In written statements, the companies said they had resolved the case amicably and would continue to invest in stronger safeguards for their users. The settlement terms, disclosed for the first time under Kentucky's open records laws, elucidate the potential cost of sprawling, multi-jurisdiction litigation that has been years in the making. More than 6,000 lawsuits have been filed against the social media giants over the past four years by individuals, school districts, and state attorneys general, accusing them of creating products as addictive as cigarettes and targeting them to minors, similar to Big Tobacco.

Impact on Youth

Social media platforms' features, including limitless scrolling and autoplay video, have warped a generation of children, causing addiction, depression, anxiety, eating disorders, and suicide, the lawsuits claim. In the first personal-injury case to go to trial, a jury in Los Angeles state court in March found Meta and YouTube liable for harming a 20-year-old woman who claimed her addiction caused severe emotional distress. Jurors awarded her US$6 million in damages — a minor sum for two trillion-dollar businesses — but a symbolic victory for thousands of other young people waiting for their day in court.

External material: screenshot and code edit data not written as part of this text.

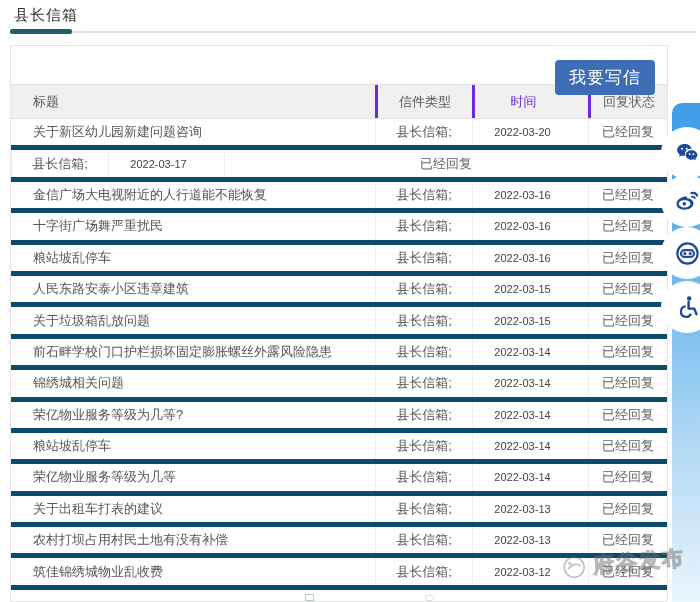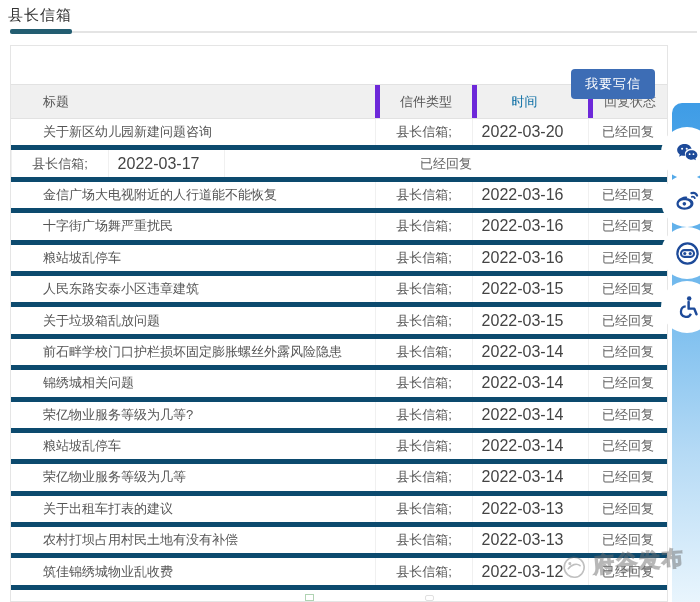--- a/index.html
+++ b/index.html
@@ -1,41 +1,41 @@
 <!DOCTYPE html>
 <html><head>
 <meta charset="utf-8">
 <style>
   * { margin:0; padding:0; box-sizing:border-box; }
   html,body { background:#fff; }
   body { font-family:"Liberation Sans","DejaVu Sans",sans-serif; }
   #screen { position:relative; width:700px; height:602px; overflow:hidden; background:#fff; }
 
   
-  .page-title { position:absolute; left:8px; top:6px; font-size:15px; color:#333; letter-spacing:1px; }
+  .page-title { position:absolute; left:14px; top:6px; font-size:15px; color:#333; letter-spacing:1px; }
   .rule { position:absolute; left:10px; top:31px; width:687px; height:2px; background:#e4e4e4; }
   .rule-accent { position:absolute; left:10px; top:29px; width:62px; height:5px; background:#235d71; border-radius:2px; }
 
   
   .container { position:absolute; left:10px; top:45px; width:658px; height:557px; background:#fff; border:1px solid #e5e5e5; }
 
   
   .toolbar { position:relative; height:38px; }
-  .write-btn { position:absolute; right:12px; top:23px; background:#3d6db5; color:#fff; font-size:13px; padding:6px 14px; border:none; border-radius:4px; cursor:pointer; font-family:inherit; letter-spacing:1px; }
+  .write-btn { position:absolute; right:12px; top:14px; background:#3d6db5; color:#fff; font-size:17px; padding:6px 14px; border:none; border-radius:4px; cursor:pointer; font-family:inherit; letter-spacing:1px; }
 
   
   .thead { display:flex; align-items:center; height:35px; background:#f0f0f0; border-top:1px solid #e2e2e2; border-bottom:1px solid #e2e2e2; font-size:13px; color:#555; }
   .trow { display:flex; align-items:center; height:31.4px; border-bottom:5px solid #0c4a6e; font-size:13px; color:#555; background:#fff; }
   .cell { overflow:hidden; white-space:nowrap; text-overflow:ellipsis; }
-  .c0 { width:364px; padding-left:32px; text-align:left; }
+  .c0 { width:364px; padding-left:22px; text-align:left; }
   .c1 { width:97px; text-align:center; }
-  .c2 { width:100px; text-align:center; color:#444; font-size:16px; }
+  .c2 { width:100px; text-align:center; color:#444; font-size:11px; }
   .c3 { flex:1; text-align:center; color:#636363;margin-left:16px; }
-  .thead .c2 { color:#0369a1; font-size:13px; }
-  .thead .c1, .thead .c2, .thead .c3 { border-left:5px solid #6d28d9; height:100%; display:flex; align-items:center; justify-content:center; }
+  .thead .c2 { color:#6d28d9; font-size:13px; }
+  .thead .c1, .thead .c2, .thead .c3 { border-left:3px solid #6d28d9; height:100%; display:flex; align-items:center; justify-content:center; }
   .trow .c1, .trow .c2, .trow .c3 { border-left:1px solid #f0f0f0; height:100%; display:flex; align-items:center; justify-content:center; }
 
   
   .blue-band { position:absolute; left:672px; top:103px; width:28px; height:499px;
     background:linear-gradient(180deg,#3e9ce6 0%,#58ace9 18%,#7fc0ef 45%,#b5daf5 70%,#e9f5fd 100%);
     border-top-left-radius:10px; }
 
   
   .float-circle { position:absolute; left:661px; width:52px; height:52px; border-radius:50%;
     background:#fff; display:flex; align-items:center; justify-content:center; cursor:pointer; }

Snap and TikTok, also named in that case, settled confidentially ahead of trial.

In a separate trial that same month, a jury in New Mexico ordered Meta to pay US$375 million in damages for failing to protect children from online harms. The Breathitt County case was billed as a bellwether trial for social media addiction claims by school districts. It came as a surprise to many plaintiffs attorneys involved in the litigation that all the companies agreed to settle the case ahead of trial, in part because Breathitt County was selected to go first by the defendants.